Australia’s poorest pay the highest effective marginal tax rates, leading to long-term work disincentives for welfare recipients, according to a brief released by The Australia Institute this week.
The document, Removing poverty traps in the tax-transfer system, will be submitted to the federal government in the lead-up to a new tax summit to be held by mid-2011, revisiting the Henry Tax Review. The review highlighted the anomaly, as did the incoming government brief (“red book”) handed to finance minister Penny Wong when she assumed the portfolio after the election.
According the brief, there’s a whacking great list of benefits that taper simultaneously when someone receiving benefits re-enters the workforce. This can lead to an effective tax rate of up to 100% for some, which translates to absolutely no financial benefit in re-entering the workforce. Welfare Rights Centre director Maree O’Halloran says the system is stacked against low-income families in particular.
“In the worst cases, an individual can face five different payments all tapering at once: Family Tax Benefit A, Family Tax Benefit B, Youth Allowance, Child Care Benefit, Public Housing. It’s like a house of cards, with the deck stacked against low-income families, unemployed people and secondary earners, usually women working casually,” she told Crikey.
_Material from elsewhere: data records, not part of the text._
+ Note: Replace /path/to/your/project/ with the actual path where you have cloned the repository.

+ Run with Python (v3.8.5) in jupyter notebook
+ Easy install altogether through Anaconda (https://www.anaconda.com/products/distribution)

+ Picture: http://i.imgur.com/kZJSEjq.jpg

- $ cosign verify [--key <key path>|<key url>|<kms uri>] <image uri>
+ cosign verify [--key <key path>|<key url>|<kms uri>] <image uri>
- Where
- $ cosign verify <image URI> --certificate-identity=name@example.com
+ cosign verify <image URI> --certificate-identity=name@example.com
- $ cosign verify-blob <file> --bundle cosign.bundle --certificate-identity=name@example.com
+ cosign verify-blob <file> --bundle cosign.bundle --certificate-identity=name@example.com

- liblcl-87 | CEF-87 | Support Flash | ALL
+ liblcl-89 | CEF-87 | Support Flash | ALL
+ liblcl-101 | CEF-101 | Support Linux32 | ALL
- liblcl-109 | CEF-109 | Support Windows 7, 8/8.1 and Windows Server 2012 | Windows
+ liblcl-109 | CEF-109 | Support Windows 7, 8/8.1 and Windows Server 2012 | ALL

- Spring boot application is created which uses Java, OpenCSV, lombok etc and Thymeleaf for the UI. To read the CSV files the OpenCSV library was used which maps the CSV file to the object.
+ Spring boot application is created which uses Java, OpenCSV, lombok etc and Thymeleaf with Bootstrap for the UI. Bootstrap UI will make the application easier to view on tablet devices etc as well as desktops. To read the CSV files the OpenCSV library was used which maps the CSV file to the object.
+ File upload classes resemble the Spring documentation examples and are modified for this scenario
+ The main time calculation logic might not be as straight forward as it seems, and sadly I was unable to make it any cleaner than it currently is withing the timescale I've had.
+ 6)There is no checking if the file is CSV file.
A senior policy adviser at the Australian Council of Social Services, Peter Davidson, says if the structure tax system was changed, it would encourage more people on benefits to work: “The structure should be changed and extra work related expenses should be reduced. Income tests for Newstart Allowance should be reduced, and that overlapping of tapers should be removed.”
Single parent Susan Brown recently re-entered the workforce, and says she could never have afforded to work before her two girls reached school age. “I used to get $630 a fortnight now I get about $300 on top of which I have to pay for child care. If the girls weren’t in school, childcare would cost about $120 a day,” she said.
One of the most prominent poverty traps shown in the brief is that faced by public housing tenants, whose rent increases incrementally with their income. But O’Halloran says the disincentive to work starts long before welfare recipients actually take up tenancy.
“The workforce disincentives embedded in our public housing policies require urgent attention. If you’ve been on a waiting list for public housing for years you become very fearful about jeopardising your place in the long queue,” she said.
And policy manager at the Community Housing Federation of Australia Eddy Bourke told Crikey the problem is compounded by a chronic shortage of accommodation: “There’s a race to the bottom, when the state is only able to allocate housing to the very most vulnerable people in the community. People just won’t work if they think their chances of getting a place will be affected.”
Catholic Social Services CEO Frank Quinlan says the problems created by the complicated tax-transfer system are not new, but that the report certainly highlights the stark disparity in effective tax rates faced by people on low incomes. This figure, first published in the Henry Review, shows the level of tax paid by welfare recipients as they enter the workforce. It’s based on the yearly private income of single income couple with two children.
Source: Treasury, Australia’s future tax syxtem consultation paper, Chart 4.5, p.94
This graph shows the effective tax rate for a family earning $30,000-$40,000 per year is over 90% when tapering benefits and income tax are accounted for. This compares with the 35% paid by a family earning $70,000 per year.
In response to the figures, the brief states: “It is relevant to ask why such an arbitrary pattern of effective marginal tax rates in the welfare system is tolerated when it is surely within the wit of policy makers to design system that claws back welfare entitlements and extracts tax in a smooth and consistent manner.”
The brief echoes changes to the interaction between the tax system and the welfare system called for by Treasury. Quinlan says while basic human dignity is being called for, there is also an economic imperative at stake.
“Purely from an economic point of view it makes sense to improve the standard of living for Australia’s poorest people, and help them into the workforce, rather than deterring them from entering it,” he said.